Greetings fellow biogas enthusiasts! I just purchased some land for my future homestead that has an older septic tank in place, but no permit to be found. Since it is in a rural area, this is a fairly common situation. It was originally installed for a small mobile home, so I am guessing the size is 750-1,000gal. I am assuming it is concrete, but I suppose it could also be plastic or fiberglass. But supposing I am right, how viable would it be to convert a small, concrete septic tank into a biogas plant? I am thinking I could have it pumped out, then excavate around it, bore a hole on one side to install an inlet tube, construct a ground level mixing pit, attach an outlet tank on the other side, reseal it to be as gas-tight as possible and then bolt on a rubber top, ala Warren Weisman's design ( http://www.hestiahomebiogas.com/workshops/ ). Is this feasible? Better than building a digester from scratch? I also want to utilize a pedal-powered biomass shredder to prepare materials for input. The main inputs would be: human excreta (directly added from one flush toilet, using original septic pipe), old cow and sheep bedding (daily on pasture, so only dung left overnight), pig manure, kitchen scraps, garden weeds, fall leaves, winter hay.

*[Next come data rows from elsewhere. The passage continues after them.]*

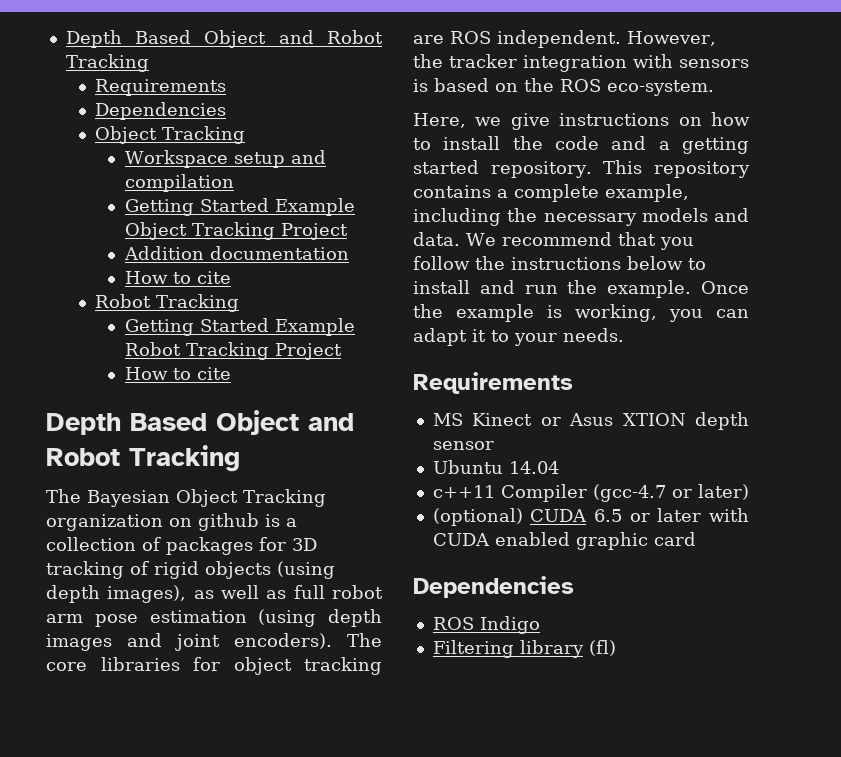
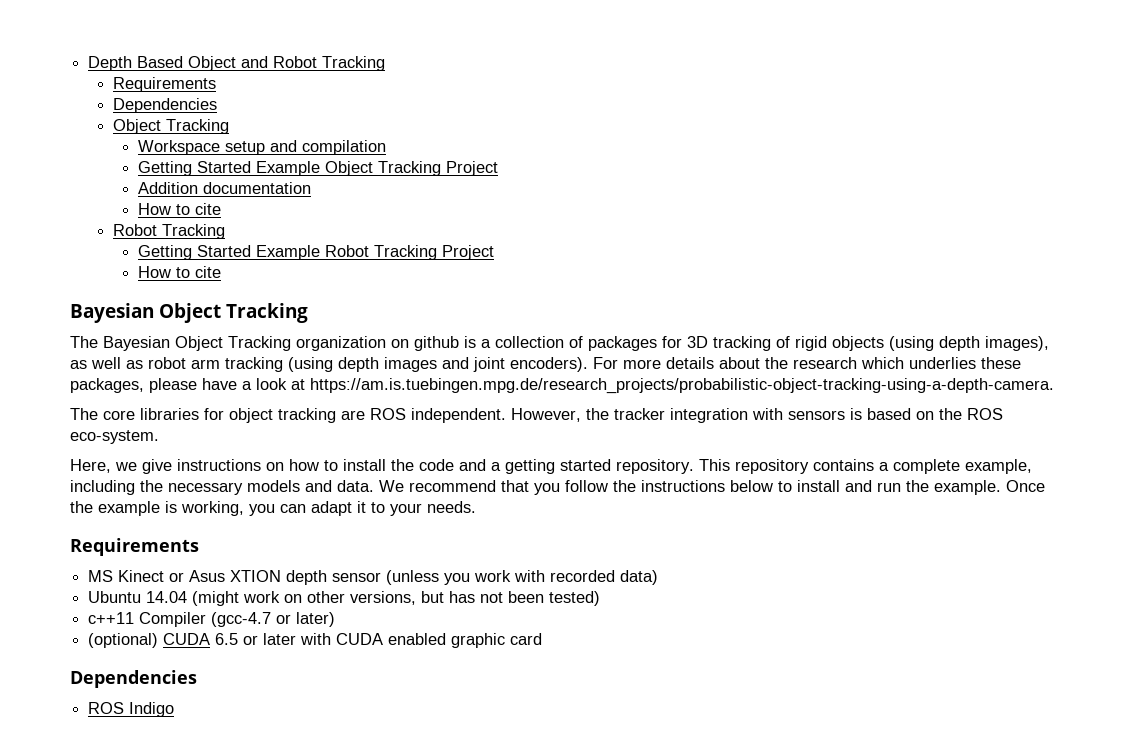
  Getting Started Example Robot Tracking Project
  How to cite
- Depth Based Object and Robot Tracking
+ Bayesian Object Tracking
- The Bayesian Object Tracking organization on github is a collection of packages for 3D tracking of rigid objects (using depth images), as well as full robot arm pose estimation (using depth images and joint encoders). The core libraries for object tracking are ROS independent.
+ The Bayesian Object Tracking organization on github is a collection of packages for 3D tracking of rigid objects (using depth images), as well as robot arm tracking (using depth images and joint encoders). For more details about the research which underlies these packages, please have a look at https://am.is.tuebingen.mpg.de/research_projects/probabilistic-object-tracking-using-a-depth-camera.
+ The core libraries for object tracking are ROS independent.
- MS Kinect or Asus XTION depth sensor
- Ubuntu 14.04
+ MS Kinect or Asus XTION depth sensor (unless you work with recorded data)
+ Ubuntu 14.04 (might work on other versions, but has not been tested)
- Filtering library (fl)

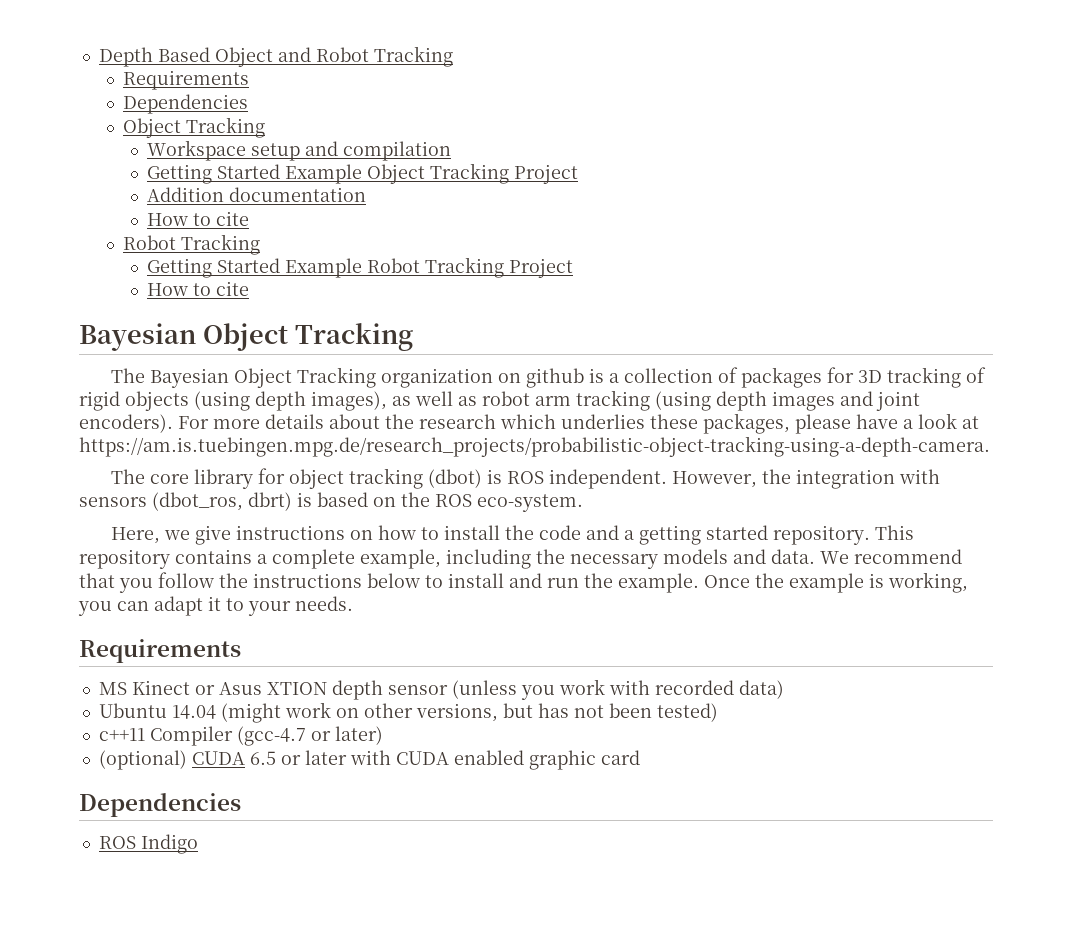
- The core libraries for object tracking are ROS independent.
+ The core library for object tracking (dbot) is ROS independent.
- However, the tracker integration with sensors is based on the ROS eco-system.
+ However, the integration with sensors (dbot_ros, dbrt) is based on the ROS eco-system.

A few other random questions for any biogas experts-- Does it have to be fed every day? Would there be significant performance losses if instead of adding 10lbs per day we add 30lbs every three days? 70lbs once a week? Also, if we did not use the gas quickly enough, what is the max pressure threshold before something bad would happen? That's all for now..
I am in a similar situation to you, and I also have propane tank. I am currently heating my house with propane, but I would like to utilize the methane which I am already generating. Here is a comparison of a septic tank and a digestor.
I believe that with a few modifications a septic tank could be turned into a continuous loading bio-digestor. I am a believer in grey water, so I will route that out of the tank, but the black water could be routed through some kind of a one way valve and into the tank. Then a piece on the top could easily be added. Even through the access hole. another one way valve could be used to allow methane to exit and be guided into a bag for storage. The bag could be used as is (with a weight on top) or in my case, I would like to run the gas through a compressor and into my propane tank, which is already fully hooked up to the house. I have been considering the possibility of using an old mechanical compressor from a car AC system and run with an electric motor. This compressor could be turned on when the bag is full, and the methane would be injected into the metal tank.
I do not think that the waste must be mixed before it enters the digestor, but this process does aid in breakdown by the microbes... but just about every biogas system uses the mixer, so it would be easy to route the black water into a mixer which would then flow into the digestor. I would prefer that the mixer is automatic, but it could also be manual. An automatic system could be as simple as a 50 gallon tank which has a float switch on top. When activated a motor moves turbines and blends the waste. then it would be flused into the system. By the way if this is what you are trying to achieve, then obviously antimicrobial soap, and many other toxic chemicals cannot be allowed to enter the digestor, as this will kill the dragon.
As a septic tank is so similar to a continuous anaerobic digestor then there are many different variations on continuous digestors as from wikipedia "In continuous digestion processes, organic matter is constantly added (continuous complete mixed) or added in stages to the reactor (continuous plug flow; first in – first out). Here, the end products are constantly or periodically removed, resulting in constant production of biogas. A single or multiple digesters in sequence may be used. Examples of this form of anaerobic digestion include continuous stirred-tank reactors, upflow anaerobic sludge blankets, expanded granular sludge beds and internal circulation reactors."